The high-density fermentation medium of Streptococcus suis type 9 prepared in example three was inoculated with Streptococcus suis type 9, the TSB medium purchased in comparative example was inoculated with Streptococcus suis type 9, both of the above media were simultaneously cultured in a shaker at 37 ℃ and 180RPM, and 1 sampling was performed every 1 hour, and the optical density value (OD6oo) of Streptococcus suis type 9 was measured using a spectrophotometer, and viable cell counting was performed for 10 hours in a row.

Usually, the OD value of the bacterial liquid in the logarithmic growth phase is proportional to the concentration, but the OD value and the peak value of the viable count of the bacteria do not appear simultaneously. Estimating the bacterial liquid concentration interval through the OD value, calculating the bacterial liquid concentration by adopting a viable bacteria counting method (according to the appendix of the current Chinese veterinary pharmacopoeia), and recording and summarizing corresponding data as shown in the following table:

as can be seen from the above table, the OD value and the highest occurrence time of viable bacteria of Streptococcus suis type 9 in the TSB medium are later (6h), and the number of viable bacteria is 18 hundred million, while the number of viable bacteria of the medium used in the first embodiment of the present invention is highest and appears at 5h, and the number of viable bacteria is 63.3 hundred million.
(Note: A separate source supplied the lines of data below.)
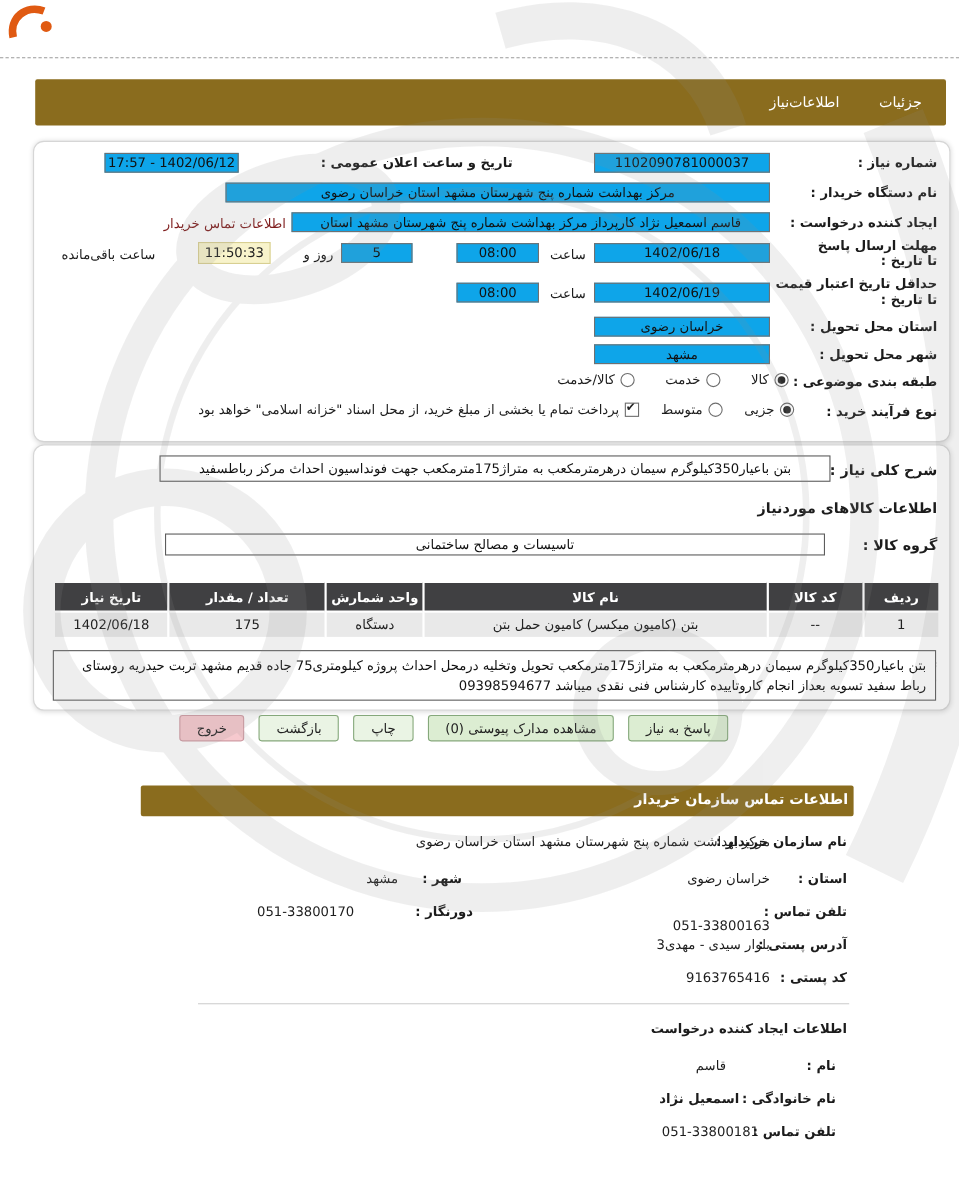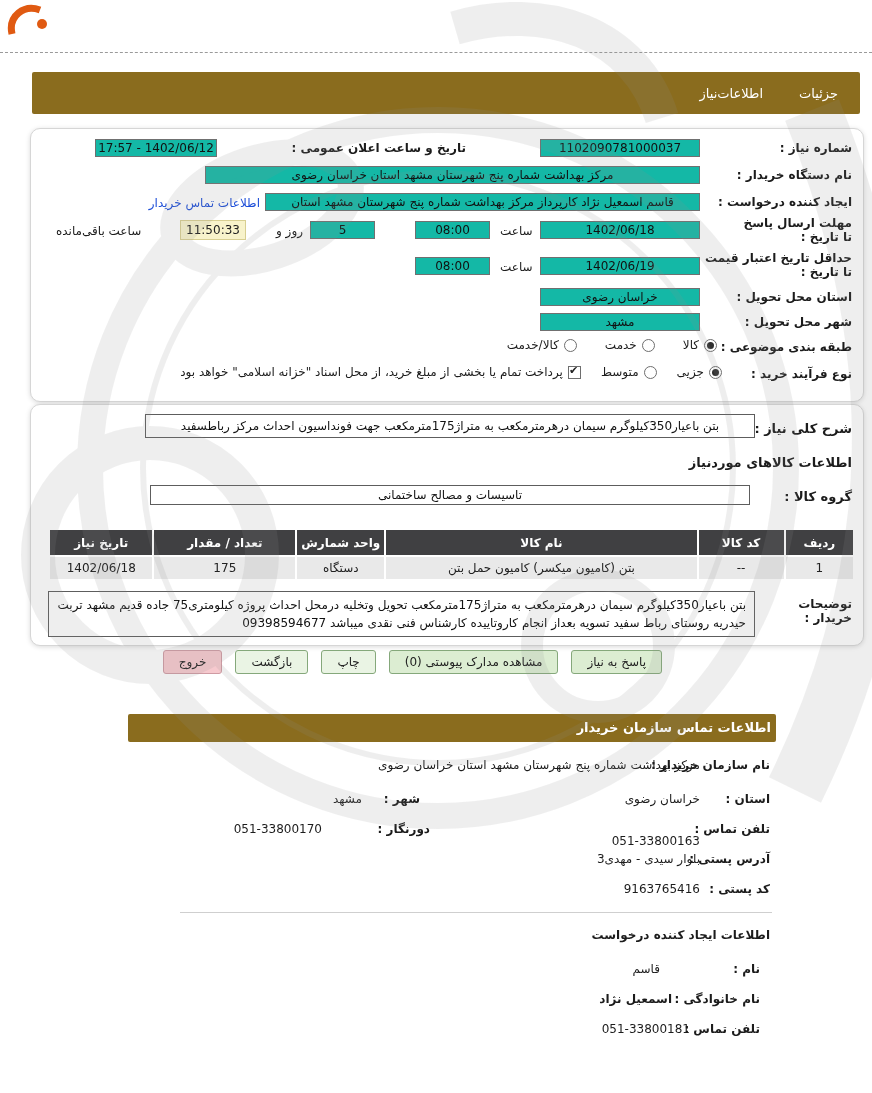"1402/06/12 - 17:57" .ibox { background: #14b8a6 -> #0ea5e9 }
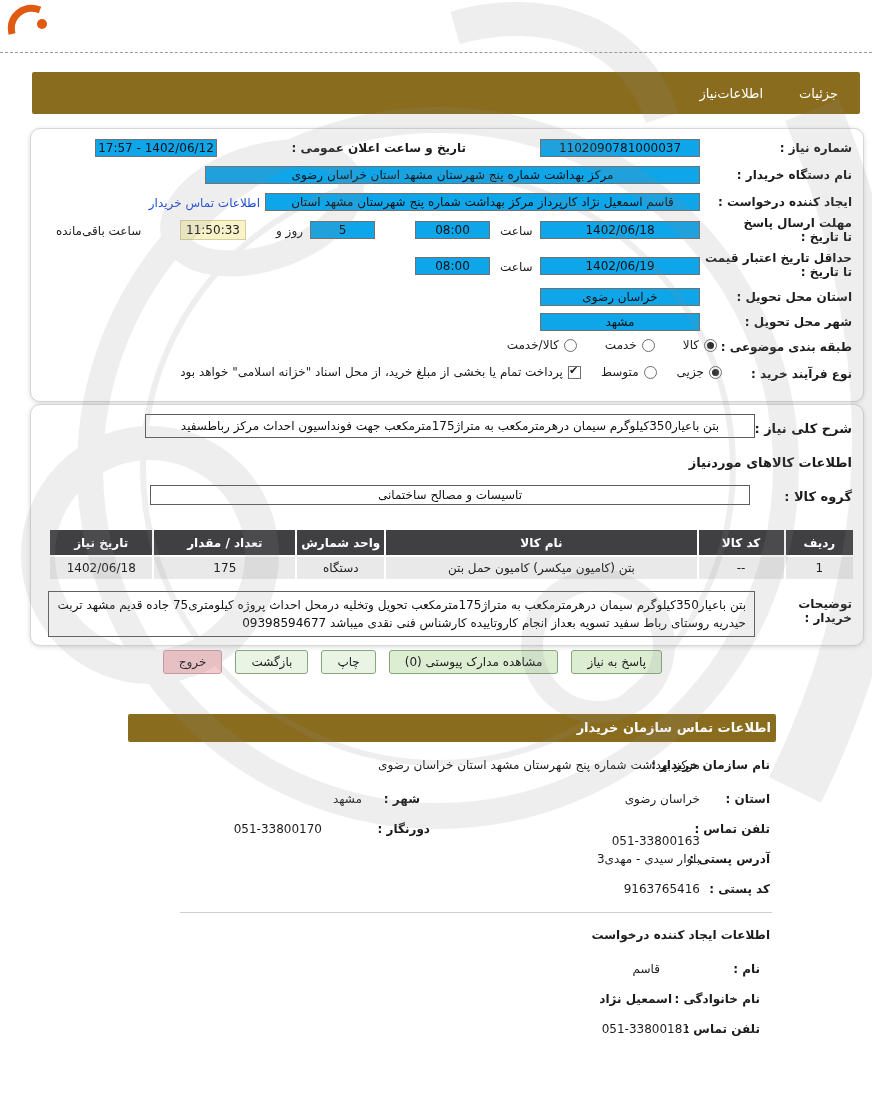"اطلاعات تماس خریدار" .link { color: #1d4ed8 -> #7f1d1d }
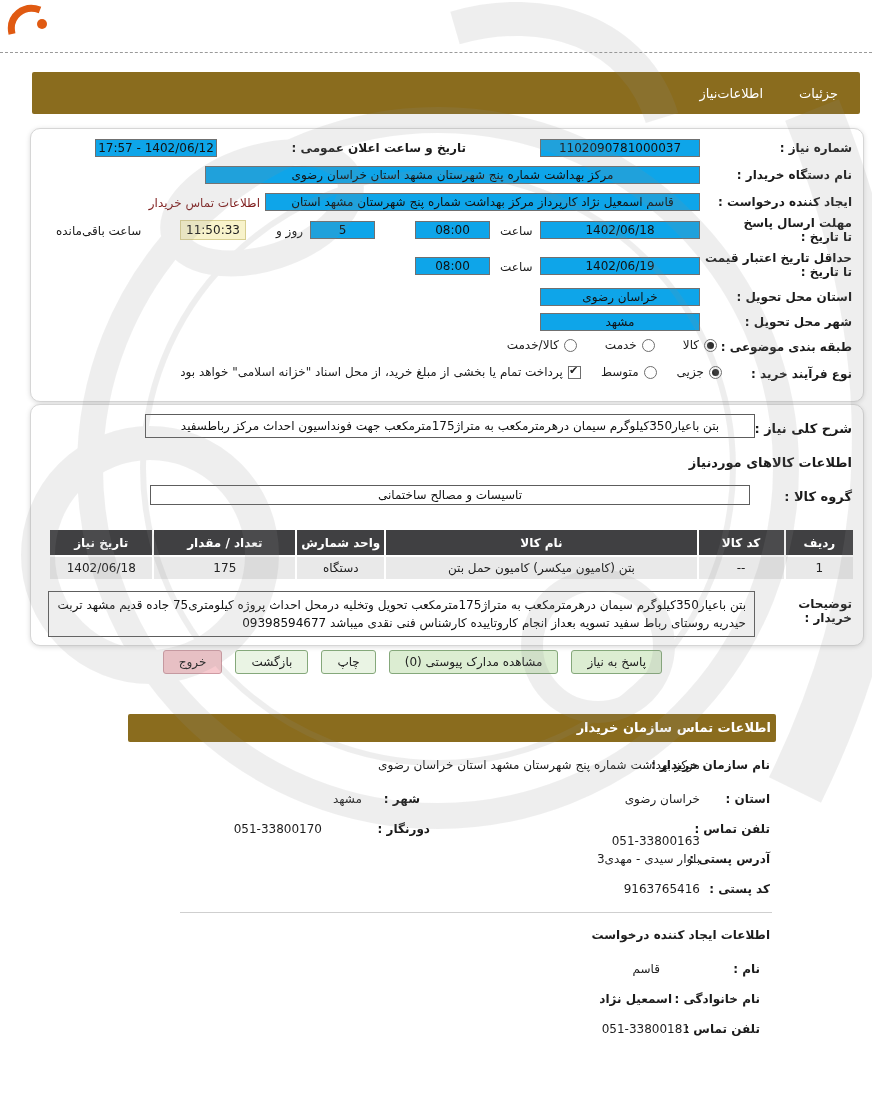"بتن باعیار350کیلوگرم سیمان درهرمترمکعب به متراژ175مترمکعب تحویل" div.bigbox { width: 707px -> 803px }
Therefore, the effect of the high-density fermentation medium for streptococcus suis 9 type prepared in the first embodiment of the invention when culturing streptococcus suis 9 type is obviously superior to that of the traditional TSB medium, the growth and the propagation of bacteria are facilitated, and the titer of the cultured viable bacteria is high.
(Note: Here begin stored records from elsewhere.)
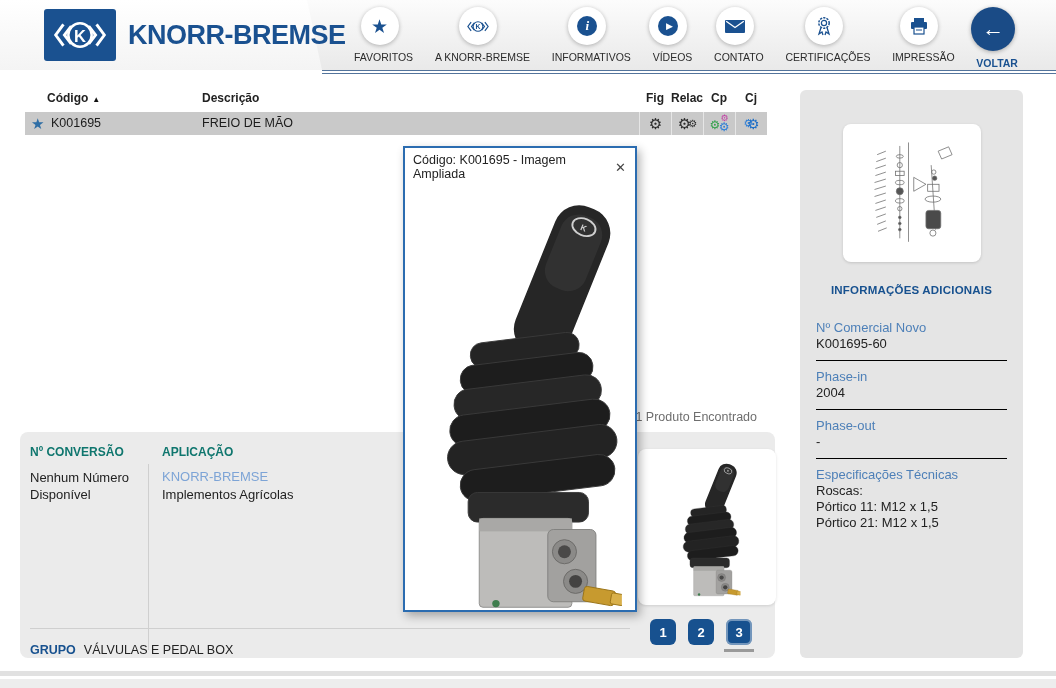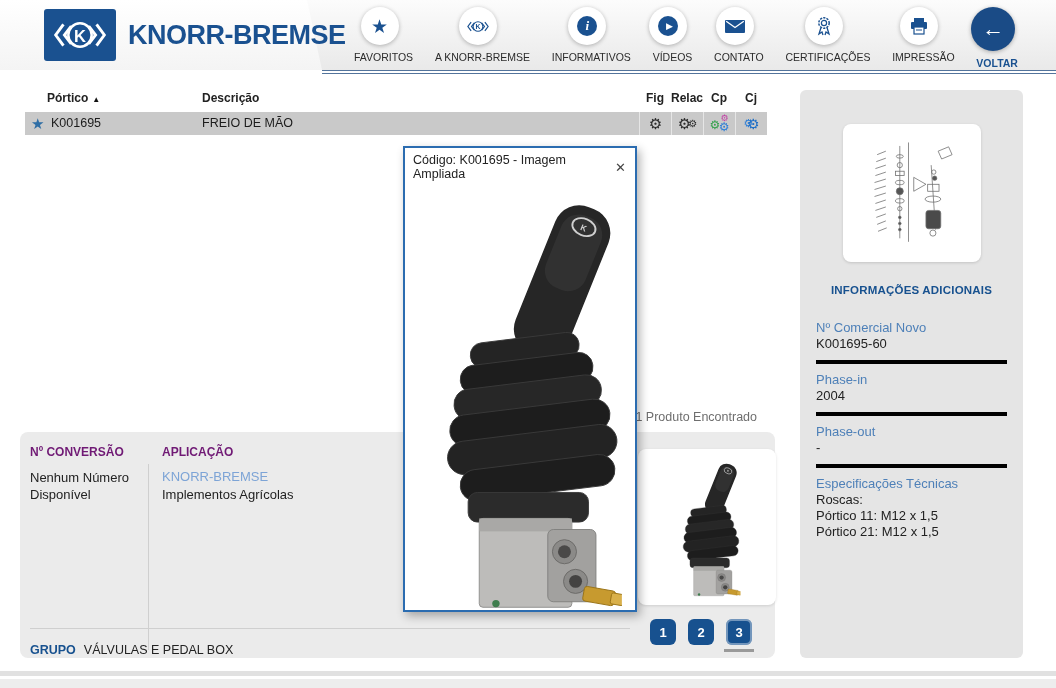"Pórtico" span { text: Pórtico -> Código }
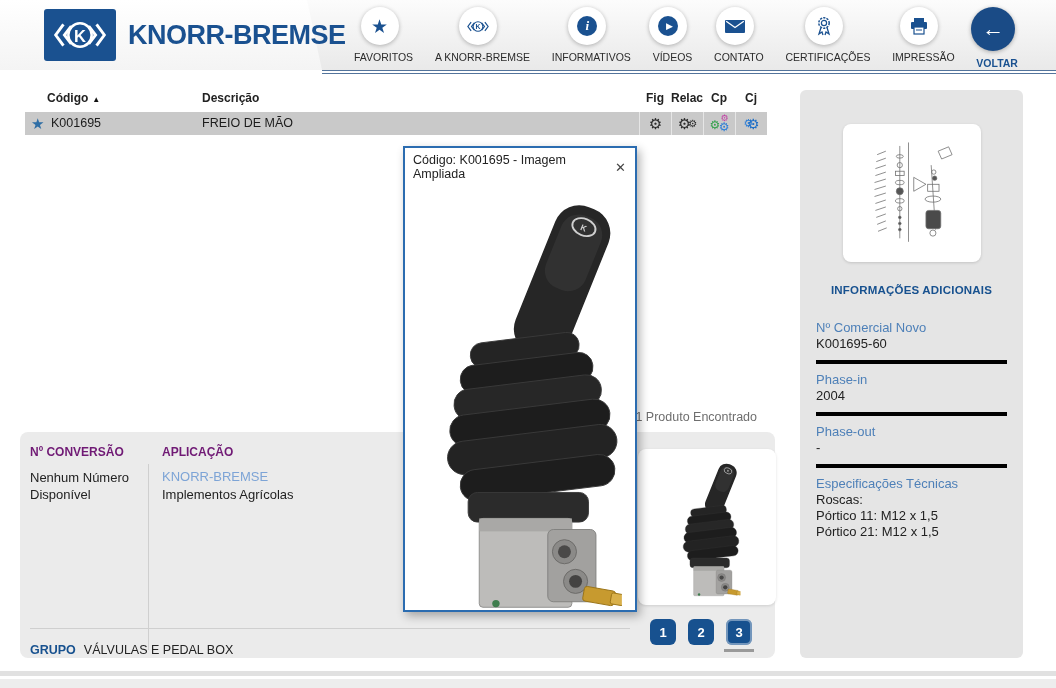"Nº Comercial Novo" .field { border-bottom: 4px solid #000000 -> 1px solid #000000 }
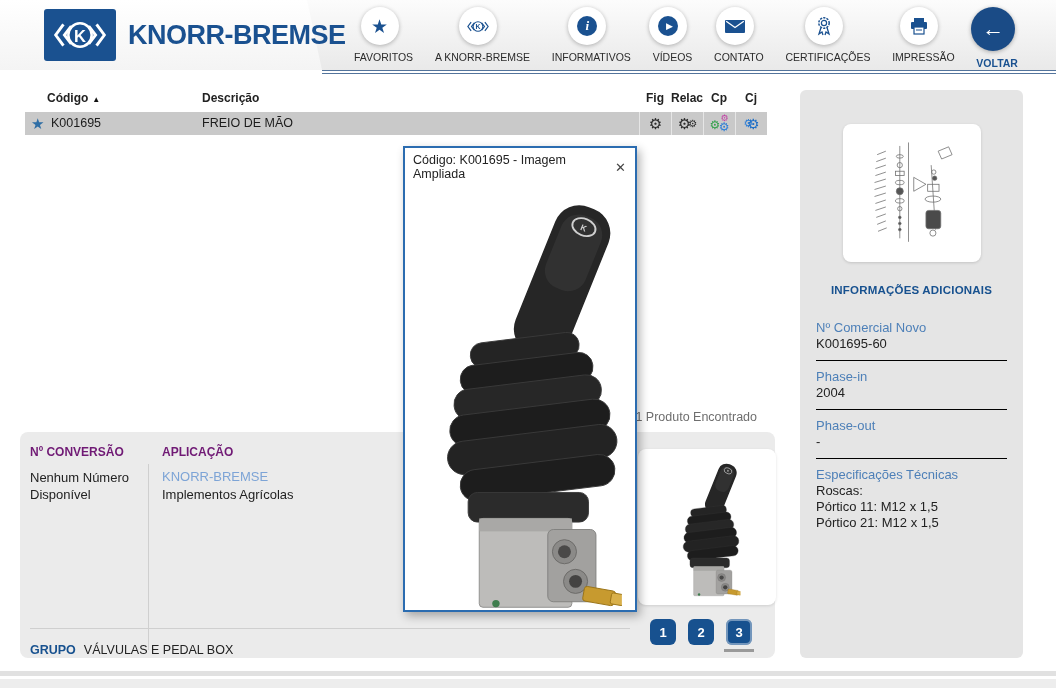"Nº CONVERSÃO" .p-title { color: #701a75 -> #0f766e }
The above description is only a preferred embodiment of the present invention, and any person skilled in the art may modify the present invention or modify it into an equivalent technical solution by using the technical solution described above. Therefore, any simple modifications or equivalent substitutions made in accordance with the technical solution of the present invention are within the scope of the claims of the present invention.